Spadły na nasz kraj iście afrykańskie upały. Przy takich temperaturach otoczenia szczególnie ciężką pracę wykonuje układ chłodzenia silnika pojazdu. Łatwo w takich warunkach o przegrzanie jednostki napędowej, szczególnie w jeździe miejskiej, lub w korku.

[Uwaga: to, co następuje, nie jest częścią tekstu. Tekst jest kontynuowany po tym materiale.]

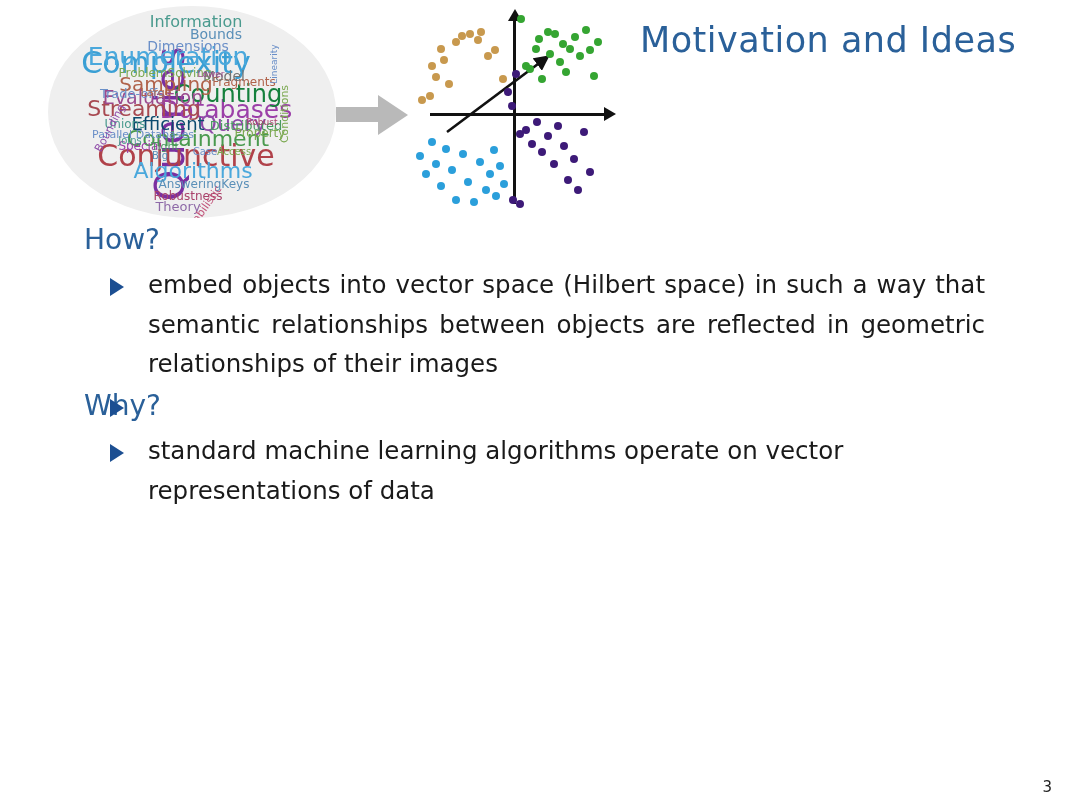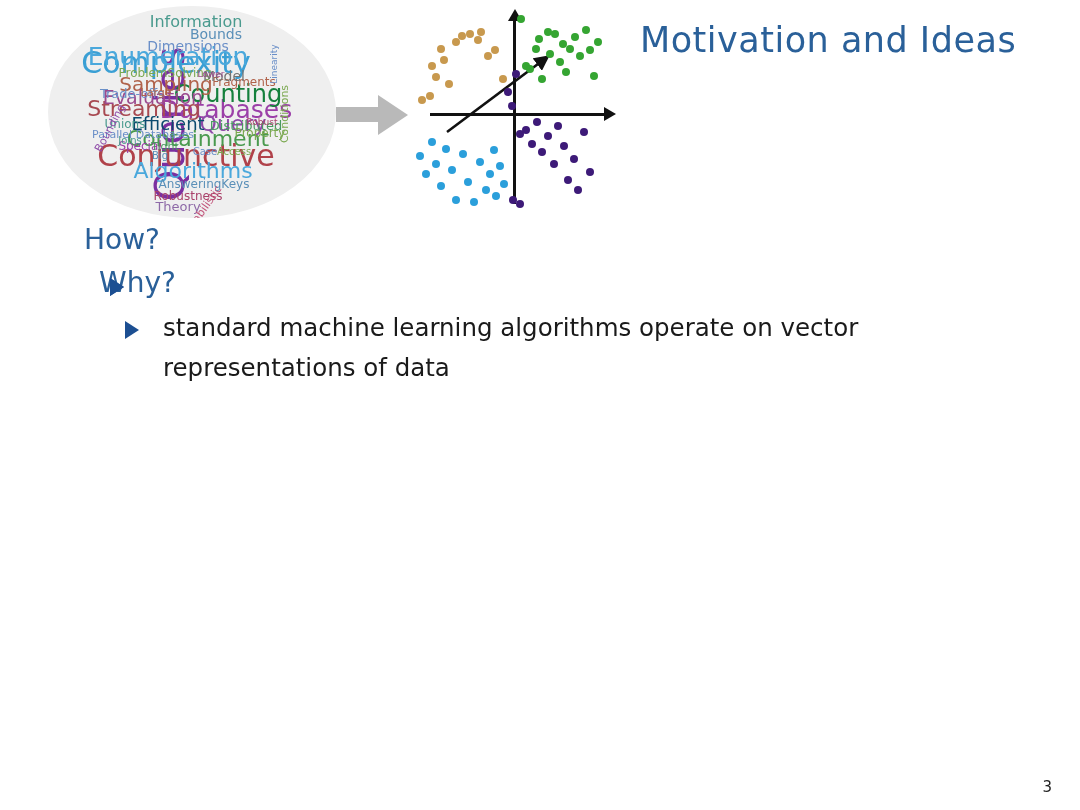"embed objects into vector space" span.bullet-text { html: none -> <span>embed objects into vector space (Hilbert space) in such a way that semantic relationships between objects are reflected in geometric relationships of their images</span> }
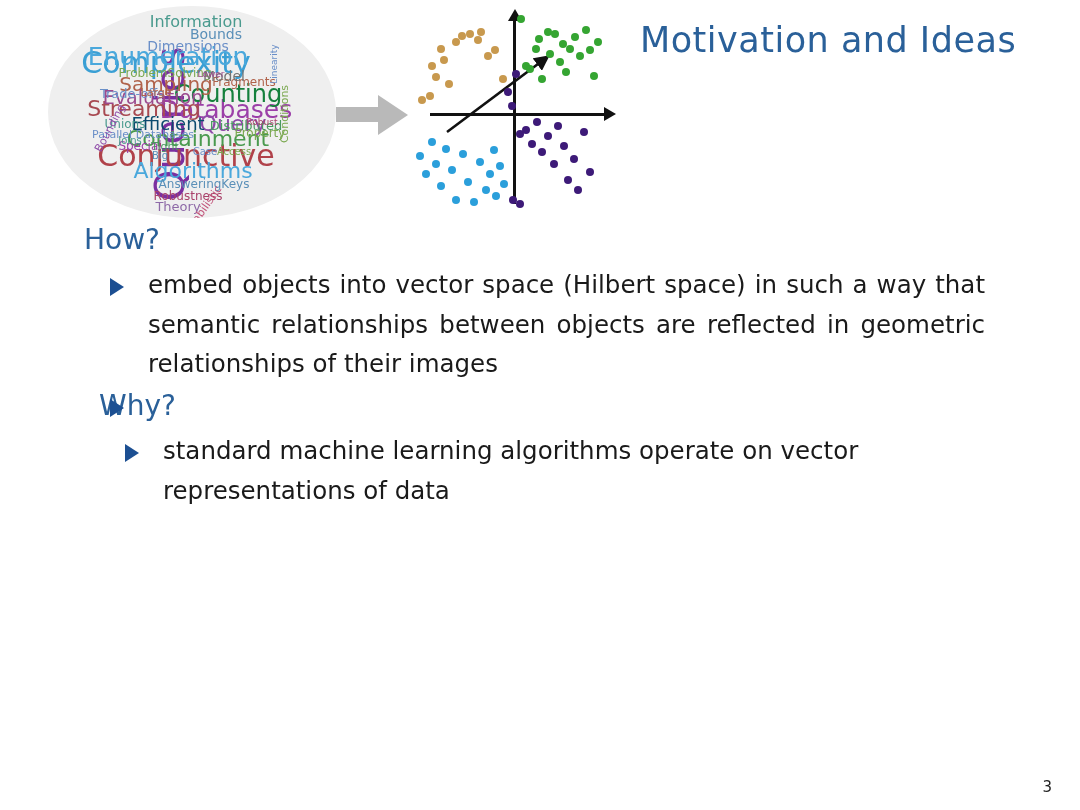"Why?" .section-why { padding-left: 15px -> none }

Jeśli wskaźnik temperatury uparcie pnie się do góry, albo ostrzegawczo błyśnie czerwona kontrolka, można spróbować się poratować na dwa sposoby. Po pierwsze – jeśli nie była włączona, to należy uruchomić klimatyzację, co powinno uruchomić wentylator i dać efekt w postaci schłodzenia chłodnicy. Drugi sposób to całkowite otwarcie ogrzewania przy najintensywniejszym nadmuchu i oczywiście przy mocno uchylonych szybach. Ciecz chłodząca silnik będzie oddawać ciepło w chłodniczce od ogrzewania, a temperatura silnika da się utrzymać w ryzach.
Obie metody są dobre wtedy, kiedy nadmierny wzrost temperatury płyny chłodzącego wynika tylko z upału i warunków jazdy, a nie z jakiejś usterki układu chłodzenia.